By analyzing existing cross correlation between Airports of Thailand and Thai Poly Acrylic, you can compare the effects of market volatilities on Airports and Thai Poly and check how they will diversify away market risk if combined in the same portfolio for a given time horizon. You can also utilize pair trading strategies of matching a long position in Airports with a short position of Thai Poly. Check out your portfolio center. Please also check ongoing floating volatility patterns of Airports and Thai Poly.
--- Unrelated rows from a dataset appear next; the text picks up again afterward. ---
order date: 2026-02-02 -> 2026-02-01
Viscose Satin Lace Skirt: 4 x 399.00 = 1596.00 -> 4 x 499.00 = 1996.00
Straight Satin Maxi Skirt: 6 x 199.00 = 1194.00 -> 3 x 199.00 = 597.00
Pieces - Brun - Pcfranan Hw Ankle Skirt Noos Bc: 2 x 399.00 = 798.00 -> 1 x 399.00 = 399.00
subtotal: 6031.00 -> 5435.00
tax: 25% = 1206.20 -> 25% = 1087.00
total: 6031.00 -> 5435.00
Diversification Opportunities for Airports and Thai Poly
Very weak diversification
The 3 months correlation between Airports and Thai is 0.4. Overlapping area represents the amount of risk that can be diversified away by holding Airports of Thailand and Thai Poly Acrylic in the same portfolio, assuming nothing else is changed. The correlation between historical prices or returns on Thai Poly Acrylic and Airports is a relative statistical measure of the degree to which these equity instruments tend to move together. The correlation coefficient measures the extent to which returns on Airports of Thailand are associated (or correlated) with Thai Poly. Values of the correlation coefficient range from -1 to +1, where. The correlation of zero (0) is possible when the price movement of Thai Poly Acrylic has no effect on the direction of Airports i.e., Airports and Thai Poly go up and down completely randomly.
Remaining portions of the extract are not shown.